88. Soruşturmaya etkili katılım yönünden yapılan değerlendirmede Başsavcılık, A.G.nin annesi ve babası olan başvurucuların ifadelerine müşteki olarak başvurmuştur (bkz. § 25). Bu başvurucular soruşturma sırasında olayın gelişimine dair bir açıklamada bulunmaksızın A.G.nin ölümünün aydınlatılmasını talep etmişlerdir. Başvurucular soruşturma dosyasına kendileri ve vekilleri aracılığı ile erişme imkânına bu kapsamda talep ve iddialarını ileri sürme, ilgili otopsi raporları ile kriminal raporlara ve diğer tüm belgelere ulaşabilme imkânına sahip olabilmiş; ayrıca kovuşturmaya yer olmadığına dair karara karşı tüm iddia ve itirazlarını ileri sürerek kararın hukuksal denetlemesini yapabilmişlerdir. Somut olay bağlamında başvurucuların soruşturmaya etkili olarak katılamadıklarından bahsedilemeyeceği açıktır.
89. Soruşturmanın makul özen ve süratle yürütülmesi yönünden ise somut olaydaşüpheli ölüm olayından haberdar edilir edilmez 4/9/2015 tarihinde derhâl başlatılan soruşturmanın Tunceli Sulh Ceza Hâkimliğinin 24/4/2017 tarihli kararı ile sona erdiği gözetildiğinde soruşturma süresinin makul olduğu değerlendirilmiştir.

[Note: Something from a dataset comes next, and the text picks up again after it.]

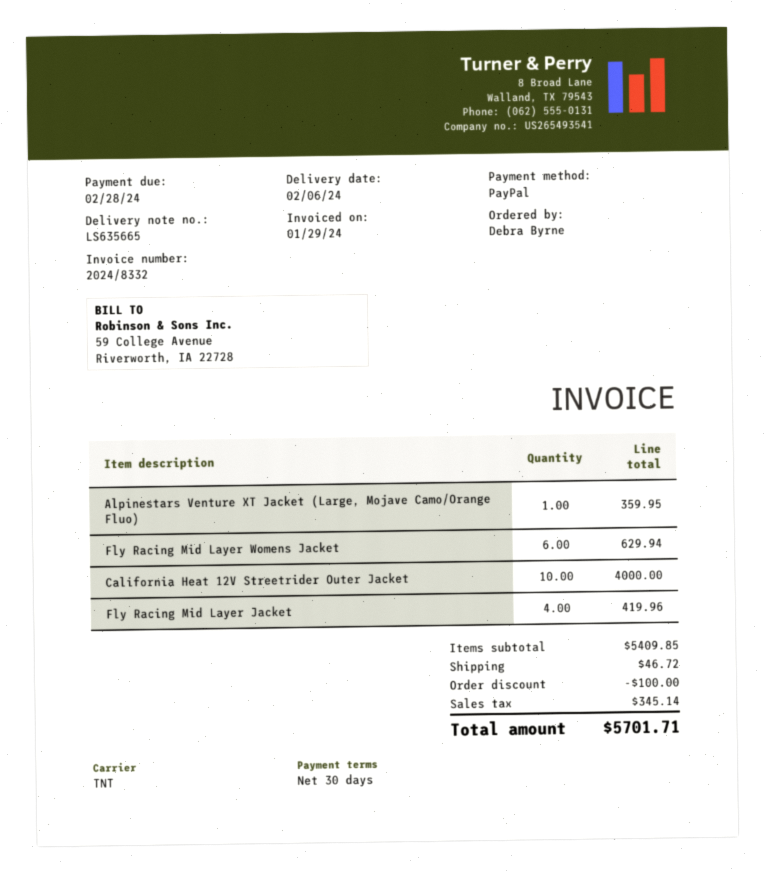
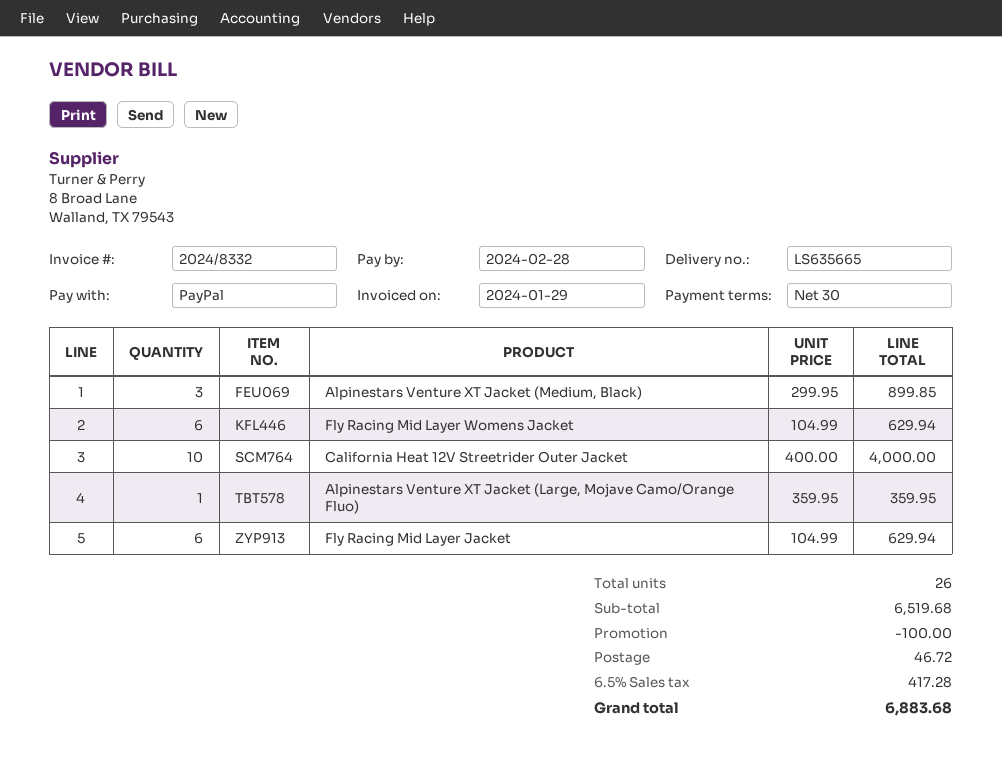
Fly Racing Mid Layer Jacket: 4 for 419.96 -> 6 for 629.94
Alpinestars Venture XT Jacket (Medium, Black): none -> 3 for 899.85
subtotal: 5409.85 -> 6519.68
tax: 345.14 -> 417.28
total: 5701.71 -> 6883.68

90. Anayasa Mahkemesinin Başsavcılığın varmış olduğu sonuçtan farklı bir sonuca varması gerektiğine dair yeterli maddi ve hukuksal delilin bulunmadığı, böylece ilgili yargısal sürecin Anayasa'nın 17. maddesinde güvence altına alınan yaşam hakkının güvencelerinde aranan hususlarının Başsavcılık tarafından yeterince incelendiği ve değerlendirildiği tespit edilmiştir.
91. Açıklanan gerekçelerle Anayasa’nın 17. maddesinde güvence altına alınan yaşam hakkının usul boyutunun ihlal edilmediğine karar verilmesi gerekir.
VI. HÜKÜM
Açıklanan gerekçelerle;
A. Yaşam hakkının usul boyutunun ihlal edildiğine ilişkin iddianın KABUL EDİLEBİLİR OLDUĞUNA,
B. Anayasa’nın 17. maddesinde güvence altına alınan yaşam hakkının usul boyutunun İHLAL EDİLMEĞİNE,
C. Yargılama giderlerinin başvurucular üzerinde BIRAKILMASINA,
D. Kararın bir örneğinin Adalet Bakanlığına GÖNDERİLMESİNE 4/11/2020 tarihinde OYBİRLİĞİYLE ile karar verildi.